**** Working data ****

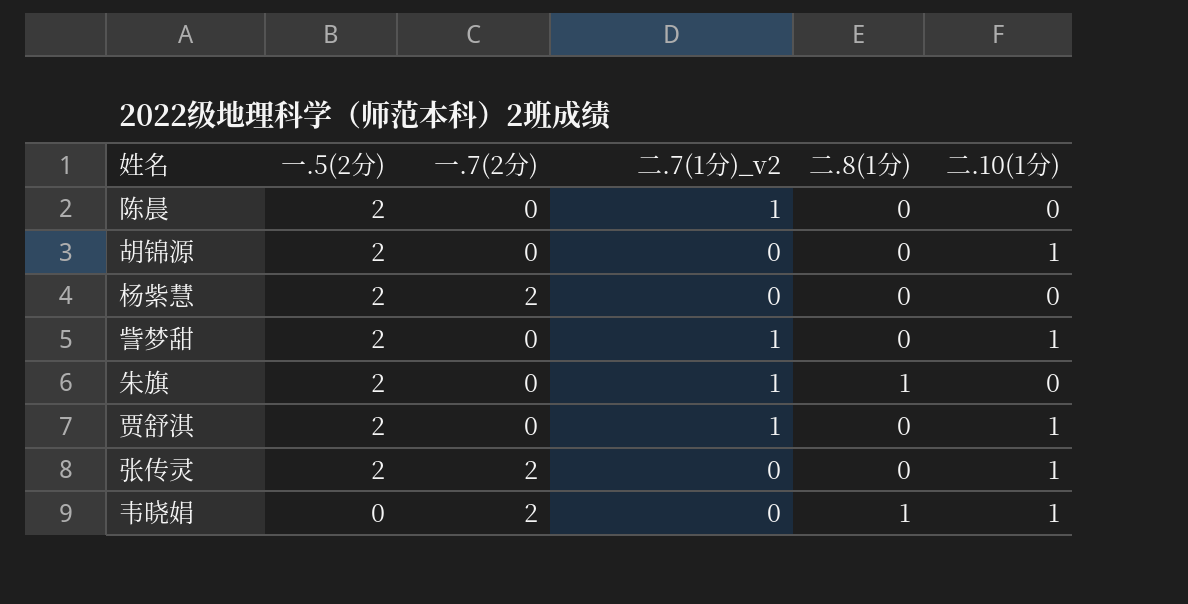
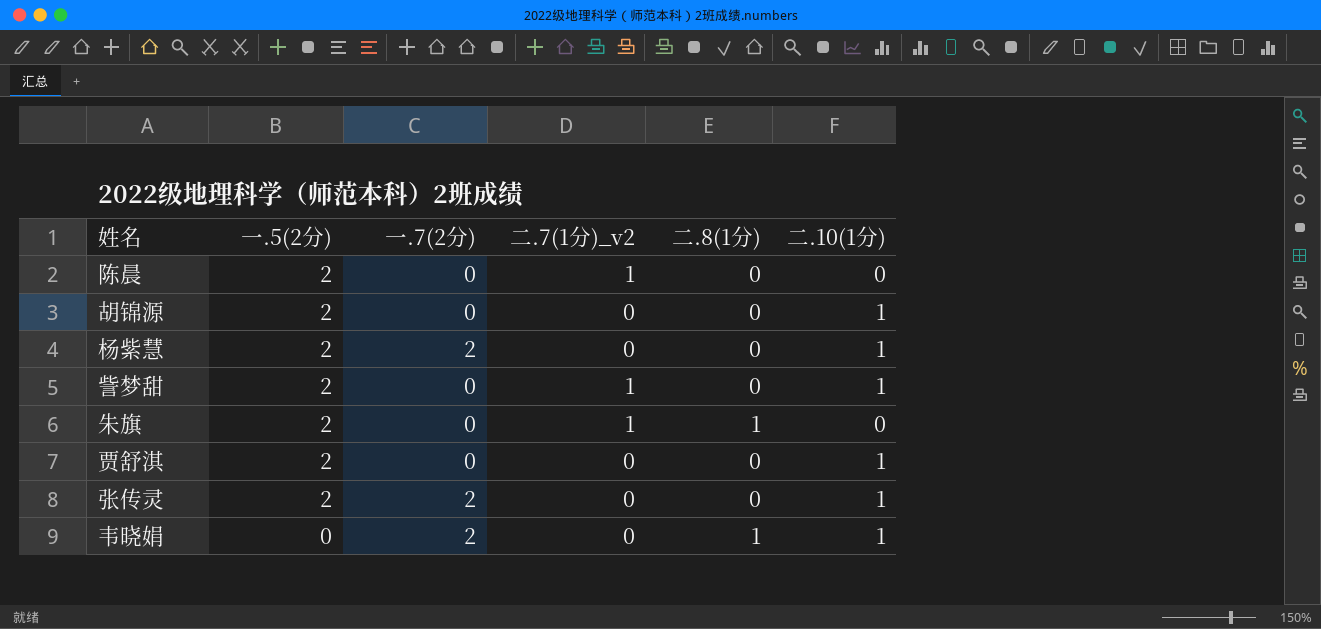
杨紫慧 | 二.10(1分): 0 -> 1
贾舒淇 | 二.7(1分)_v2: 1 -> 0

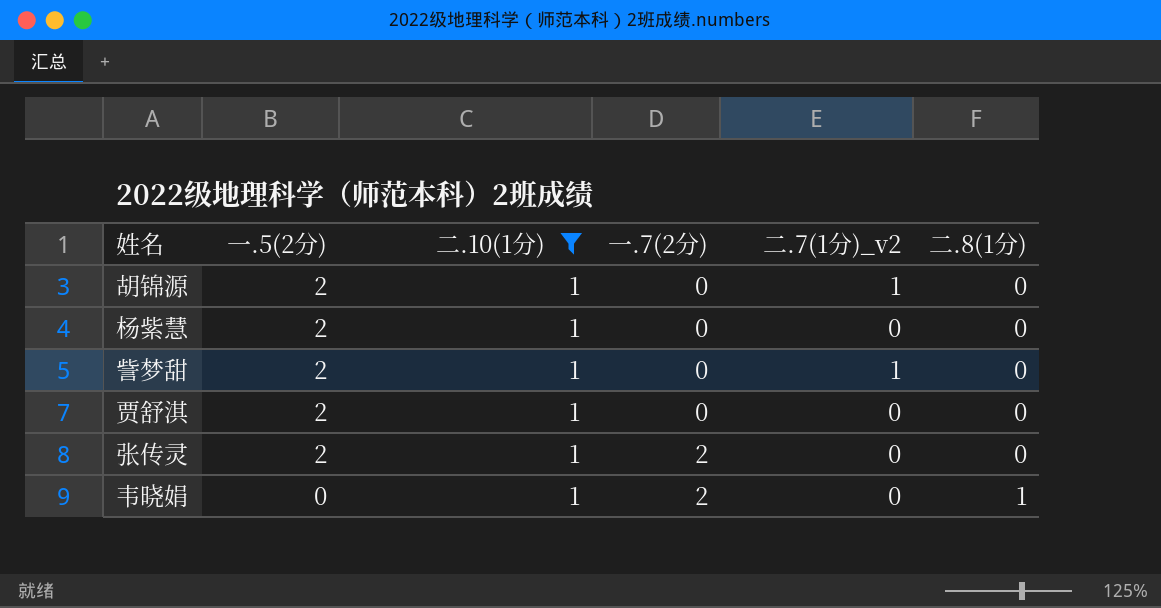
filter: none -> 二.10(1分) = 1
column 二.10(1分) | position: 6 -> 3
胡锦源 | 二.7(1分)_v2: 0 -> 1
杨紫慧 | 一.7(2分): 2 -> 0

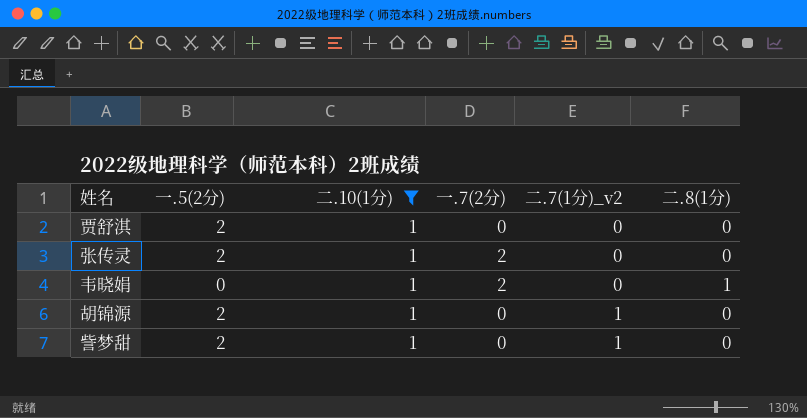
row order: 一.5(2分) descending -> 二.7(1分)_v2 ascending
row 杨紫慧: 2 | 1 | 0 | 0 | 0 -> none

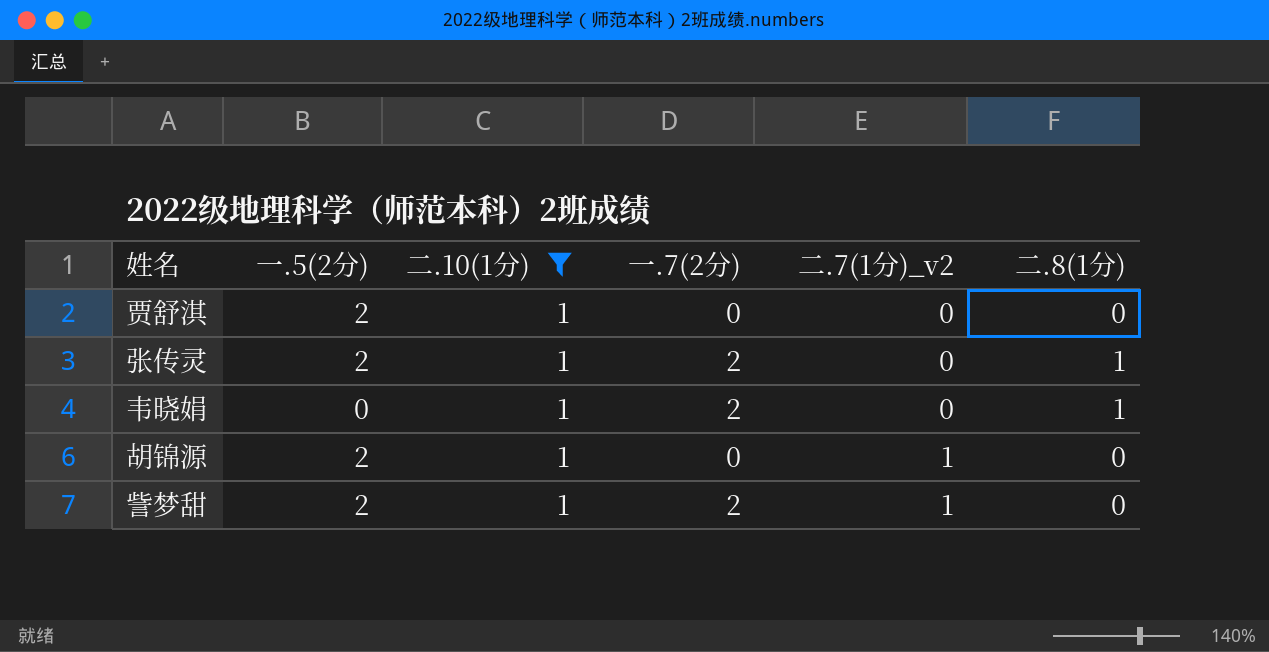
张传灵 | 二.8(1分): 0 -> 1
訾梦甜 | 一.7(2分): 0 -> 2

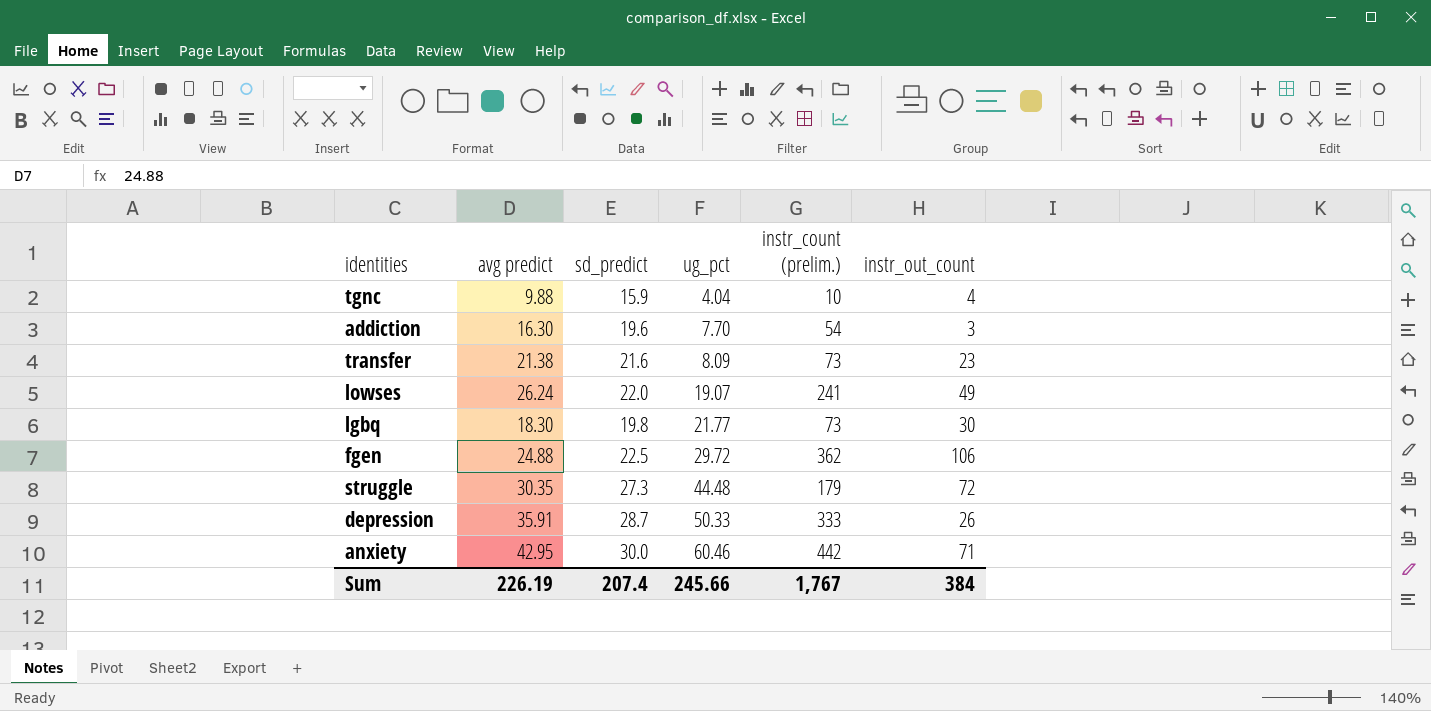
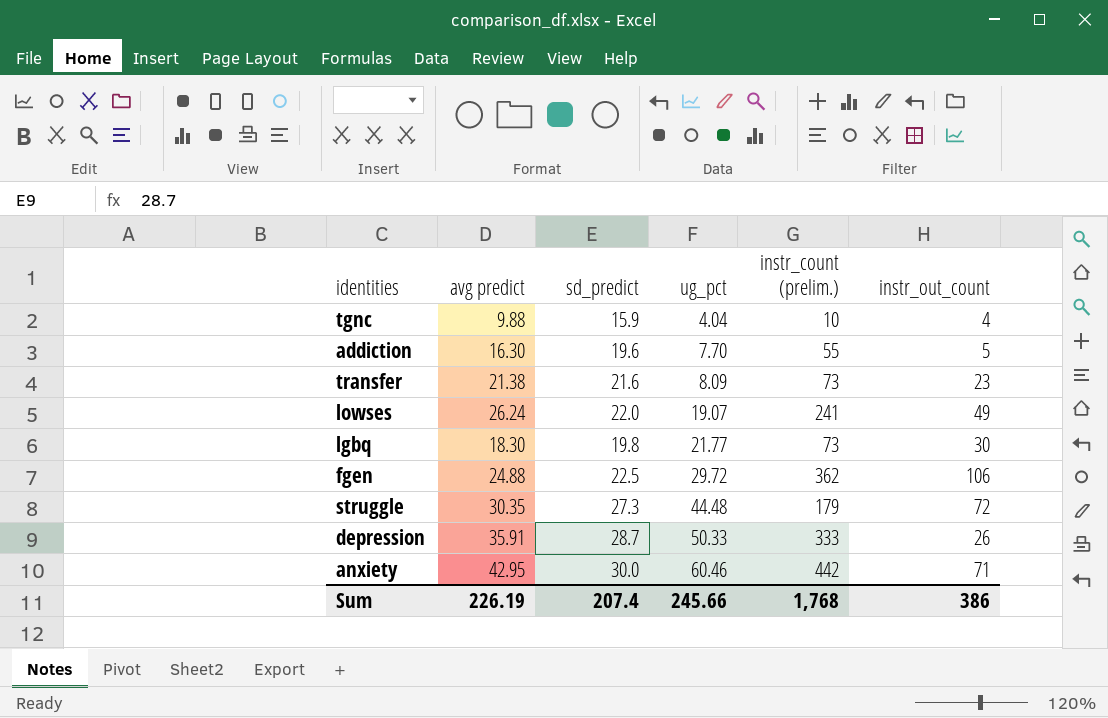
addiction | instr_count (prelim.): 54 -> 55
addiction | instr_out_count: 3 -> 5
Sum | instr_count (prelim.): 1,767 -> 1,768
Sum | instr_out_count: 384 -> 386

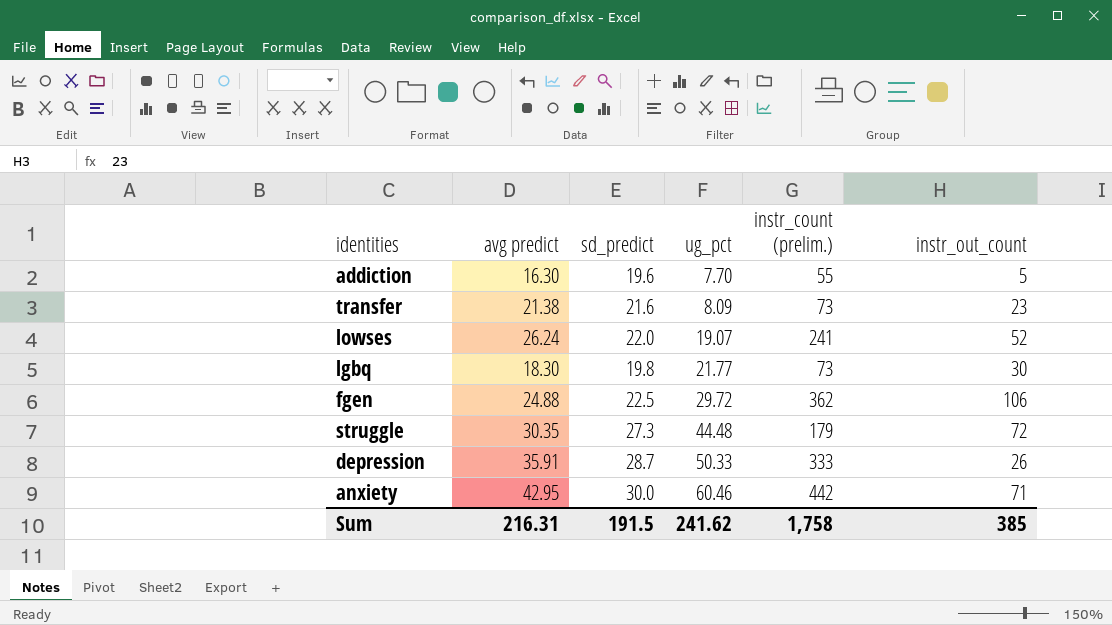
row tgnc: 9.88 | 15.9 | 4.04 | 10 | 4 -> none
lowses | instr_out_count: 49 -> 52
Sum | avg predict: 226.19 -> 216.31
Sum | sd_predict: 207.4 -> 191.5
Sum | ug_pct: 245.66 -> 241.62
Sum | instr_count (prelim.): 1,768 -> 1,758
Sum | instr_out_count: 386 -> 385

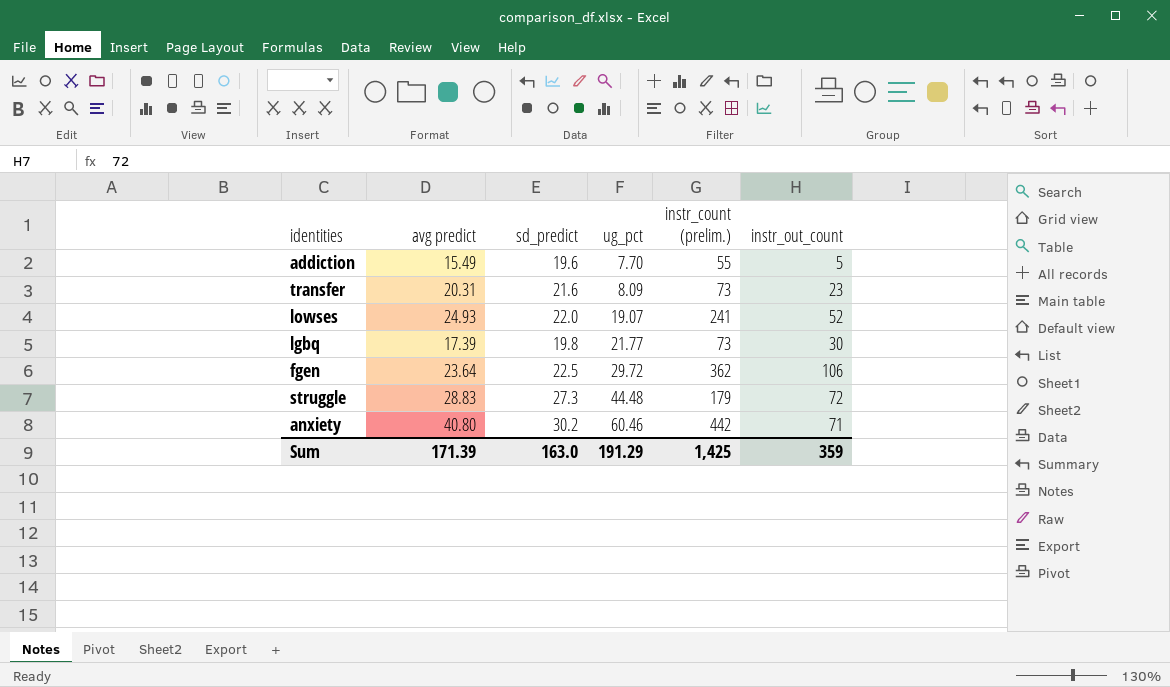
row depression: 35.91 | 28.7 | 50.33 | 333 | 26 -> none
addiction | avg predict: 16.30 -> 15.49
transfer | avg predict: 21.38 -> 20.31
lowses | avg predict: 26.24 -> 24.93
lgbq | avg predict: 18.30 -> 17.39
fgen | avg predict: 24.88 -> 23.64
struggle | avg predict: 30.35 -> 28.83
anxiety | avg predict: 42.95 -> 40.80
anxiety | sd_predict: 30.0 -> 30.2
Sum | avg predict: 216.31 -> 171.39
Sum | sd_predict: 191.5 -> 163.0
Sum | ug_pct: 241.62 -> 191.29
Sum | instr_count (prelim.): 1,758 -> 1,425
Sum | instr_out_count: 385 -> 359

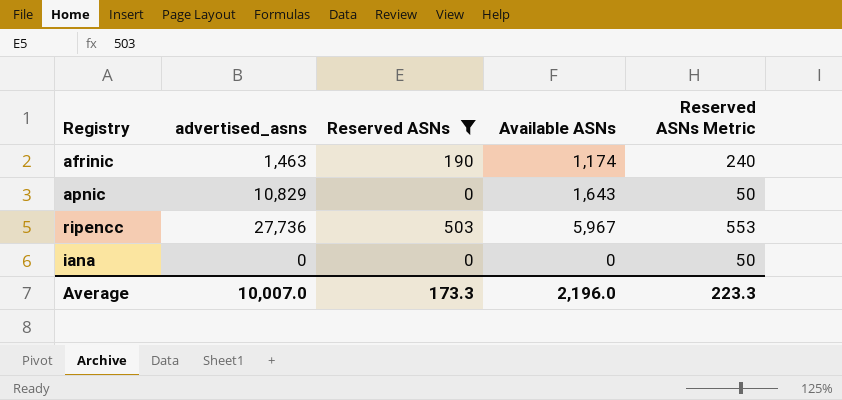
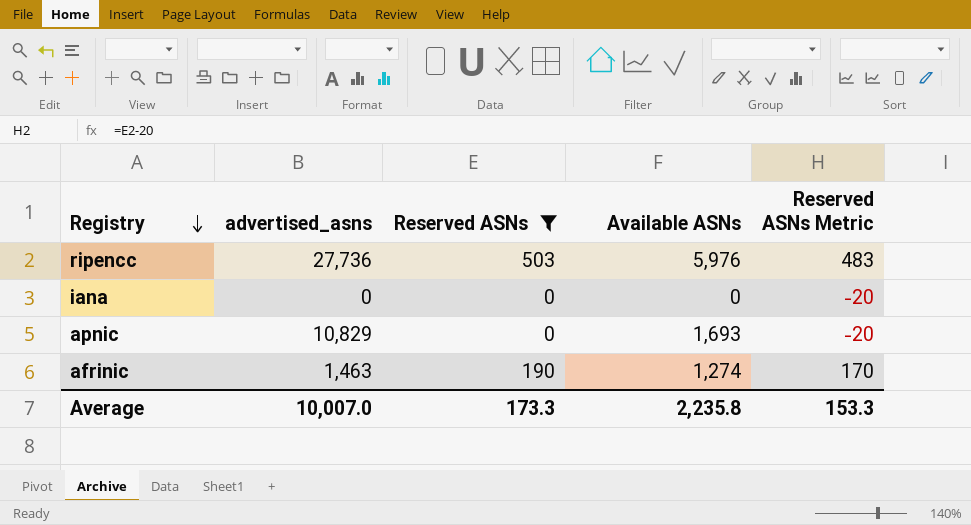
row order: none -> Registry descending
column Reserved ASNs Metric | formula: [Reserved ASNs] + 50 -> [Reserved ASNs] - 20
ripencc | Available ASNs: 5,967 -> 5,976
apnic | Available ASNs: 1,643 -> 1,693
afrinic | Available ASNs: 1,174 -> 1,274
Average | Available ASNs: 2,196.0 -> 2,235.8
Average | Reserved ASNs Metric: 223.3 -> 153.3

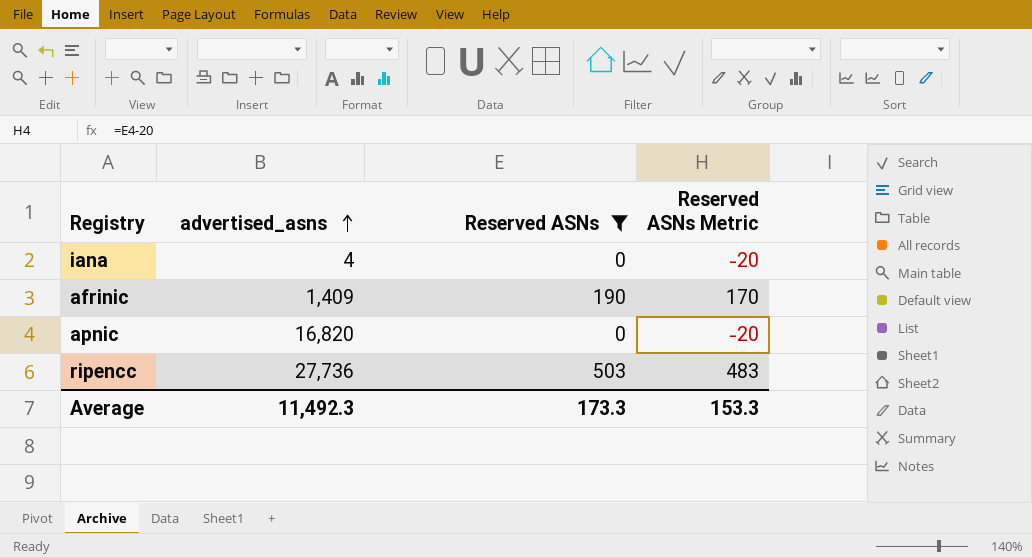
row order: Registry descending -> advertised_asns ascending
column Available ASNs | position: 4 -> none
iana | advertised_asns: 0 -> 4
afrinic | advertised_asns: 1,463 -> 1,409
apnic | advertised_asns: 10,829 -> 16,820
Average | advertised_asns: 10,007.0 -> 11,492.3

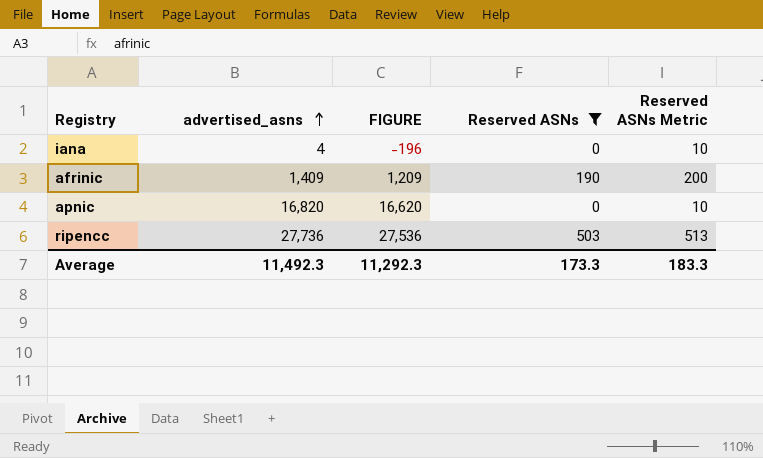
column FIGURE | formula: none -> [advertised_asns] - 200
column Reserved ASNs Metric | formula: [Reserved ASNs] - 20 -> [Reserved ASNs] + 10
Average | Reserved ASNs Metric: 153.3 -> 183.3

****

Each line containing the word "Average" needs to be copied from the data above.

Average | Available ASNs: 2,196.0 -> 2,235.8
Average | Reserved ASNs Metric: 223.3 -> 153.3
Average | advertised_asns: 10,007.0 -> 11,492.3
Average | Reserved ASNs Metric: 153.3 -> 183.3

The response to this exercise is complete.